Exercise details: Search the material below for the word "tammy". Copy every line that has it.

Information supplied:

+===+

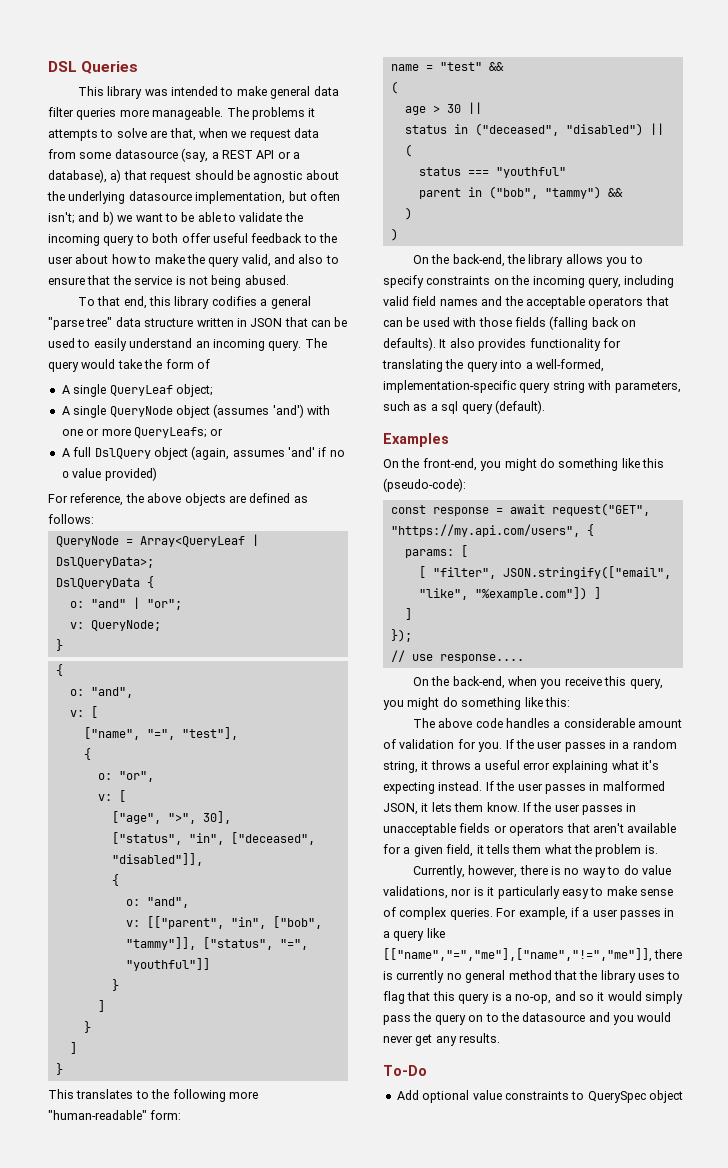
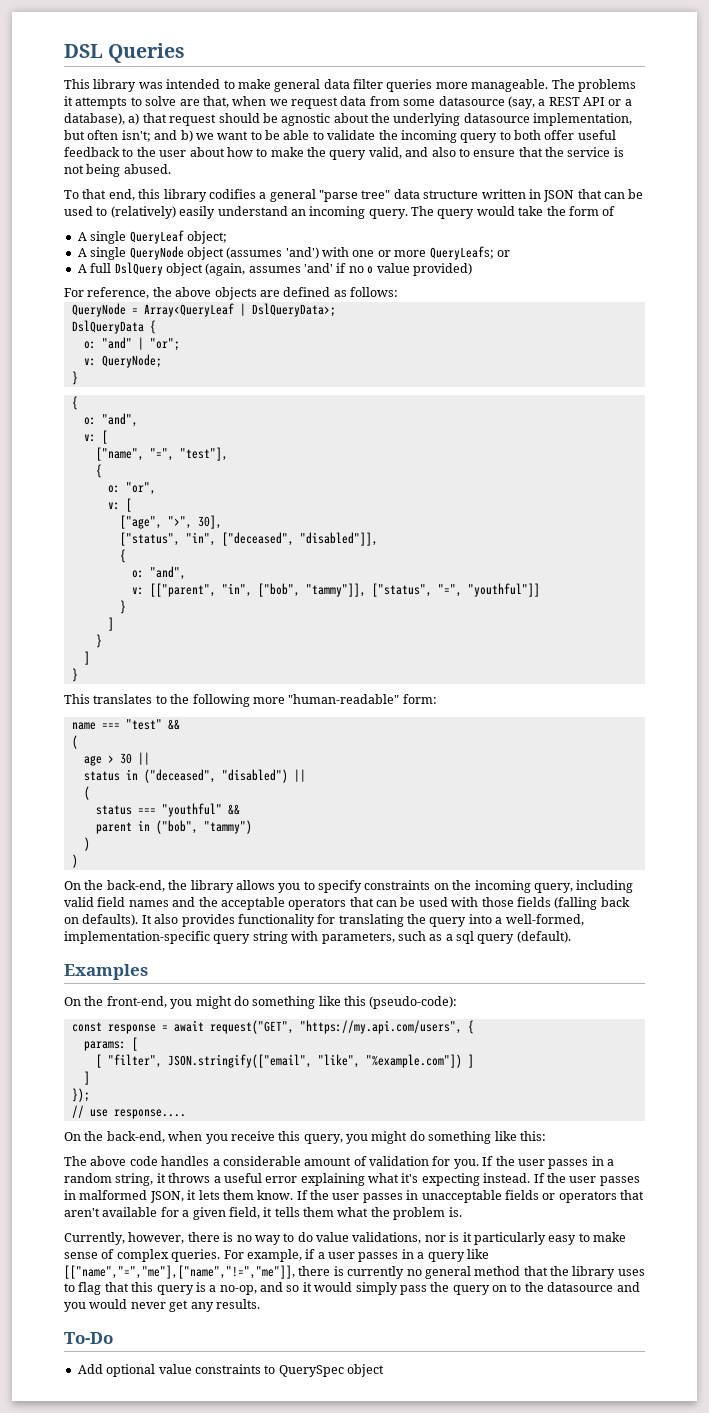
- To that end, this library codifies a general "parse tree" data structure written in JSON that can be used to easily understand an incoming query.
+ To that end, this library codifies a general "parse tree" data structure written in JSON that can be used to (relatively) easily understand an incoming query.
- name = "test" &&
+ name === "test" &&
- status === "youthful"
+ status === "youthful" &&
- parent in ("bob", "tammy") &&
+ parent in ("bob", "tammy")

+===+

Solved exercise:
- parent in ("bob", "tammy") &&
+ parent in ("bob", "tammy")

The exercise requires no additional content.